Overview
Applications which rely on reliability and scalability of the distributed membership maintenance protocol:
- Reliable multicast
- Epidemic-style information dissemination (gossip)
- Distributed databases
- Publish-subscribe systems
- Large scale peer-to-peer systems
- Large scale cooperative gaming
- Other collaborative distributed applications
Requirements to protocol:
- Low probability of false positive detection of process fail
- Do not rely on central server
- Low network and computational load
- Low time to detect failure
- Weakly consistent
- Membership update dissemination
- Failure detection
SWIM address non-scalability problems of traditional protocols for membership maintenance by:
- Designing the failure detection and membership update dissemination components separately
- Using a non-heartbeat based strategy for failure detection. It uses random-probing based failure detector protocol.
Properties of SWIM protocol:
- Imposes a constant message load per group member;
- Detects a process failure in an expected constant time at some non-faulty process in the group;
- Provides a deterministic bound (as a function of group size) on the local time that a non-faulty process takes to detect failure of another process;
- Propagates membership updates, including information about failures, in gossip-style; the dissemination latency in the group grows slowly (logarithmically) with the number of members;
- Provides a mechanism to reduce the rate of false positives by “suspecting” a process before “declaring” it as failed within the group.
SWIM Protocol Design
SWIM protocol consists of two main components:
- Failure Detector Component
- Dissemination Component
Failure Detector Component
Quality of service properties of failure detection:
- Strong completeness
- Speed of failure detection
- Accuracy
- Network message load
SWIM uses Failure detection protocol described at [2] (see Fig. 1).
Fig. 1 SWIM failure detection: Example protocol period at Mi.
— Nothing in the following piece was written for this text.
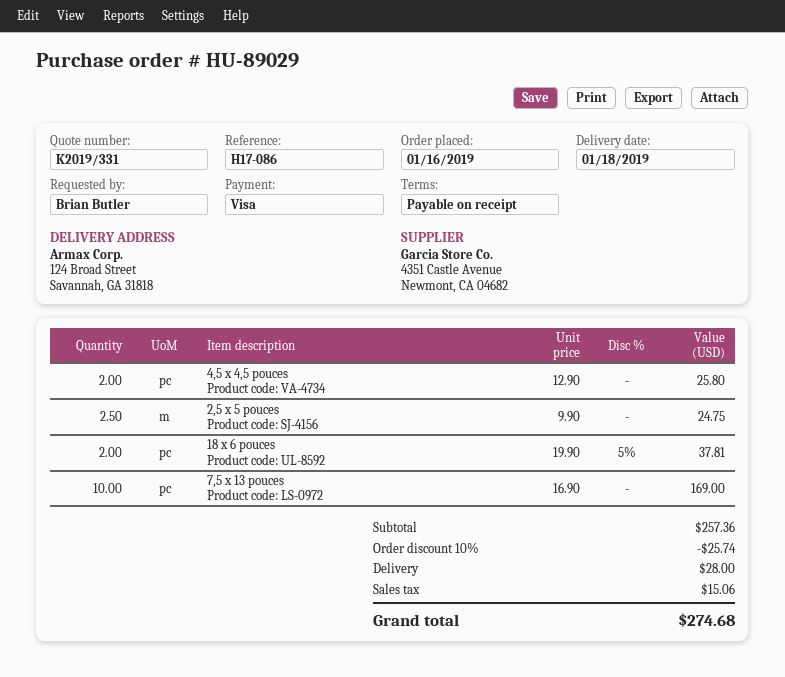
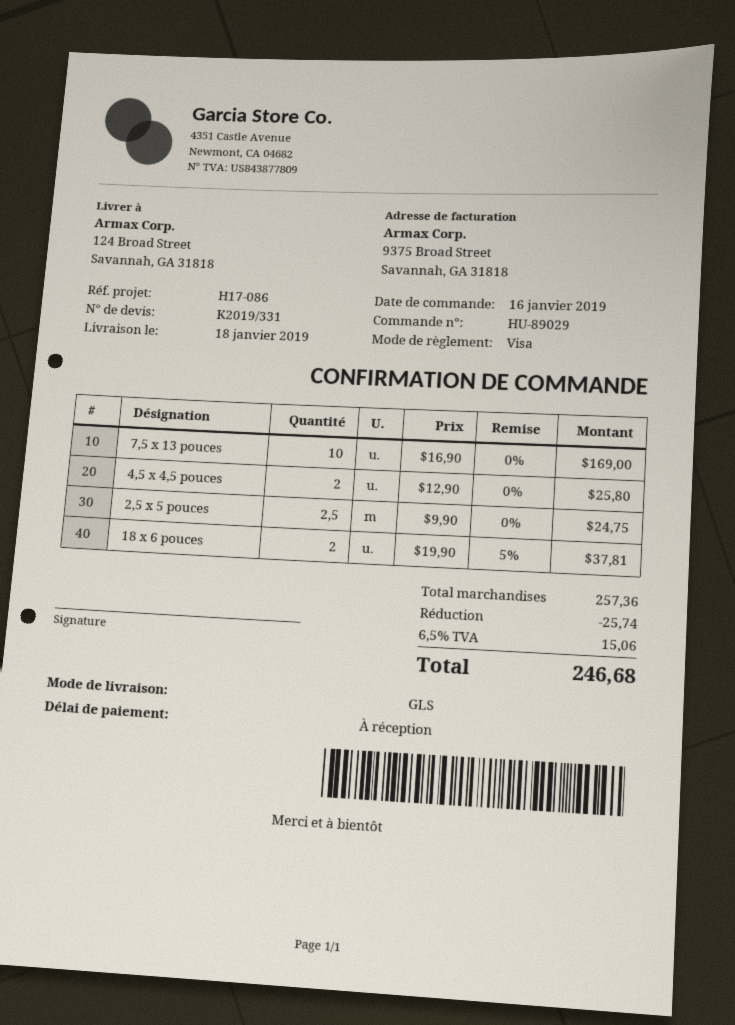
shipping: 28.00 -> none
total: 274.68 -> 246.68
This shows all the possible messages that a protocol period may initiate.
Dissemination Component
Basic implementation of Membership Dissemination component consist of:
- On detecting failed member by failure detector process multicast it to the group. Other members delete failed member.
- Joined or voluntarily leaving member multicast it in the same way. But on join need to know at least one contact member of the group.
- If the group is associated with a well known server or IP multicast address, all joins could be directed to the associated address.
- In the absence of such infrastructure, join messages could be broadcasted. Group members will reply with some probability to this broadcast request.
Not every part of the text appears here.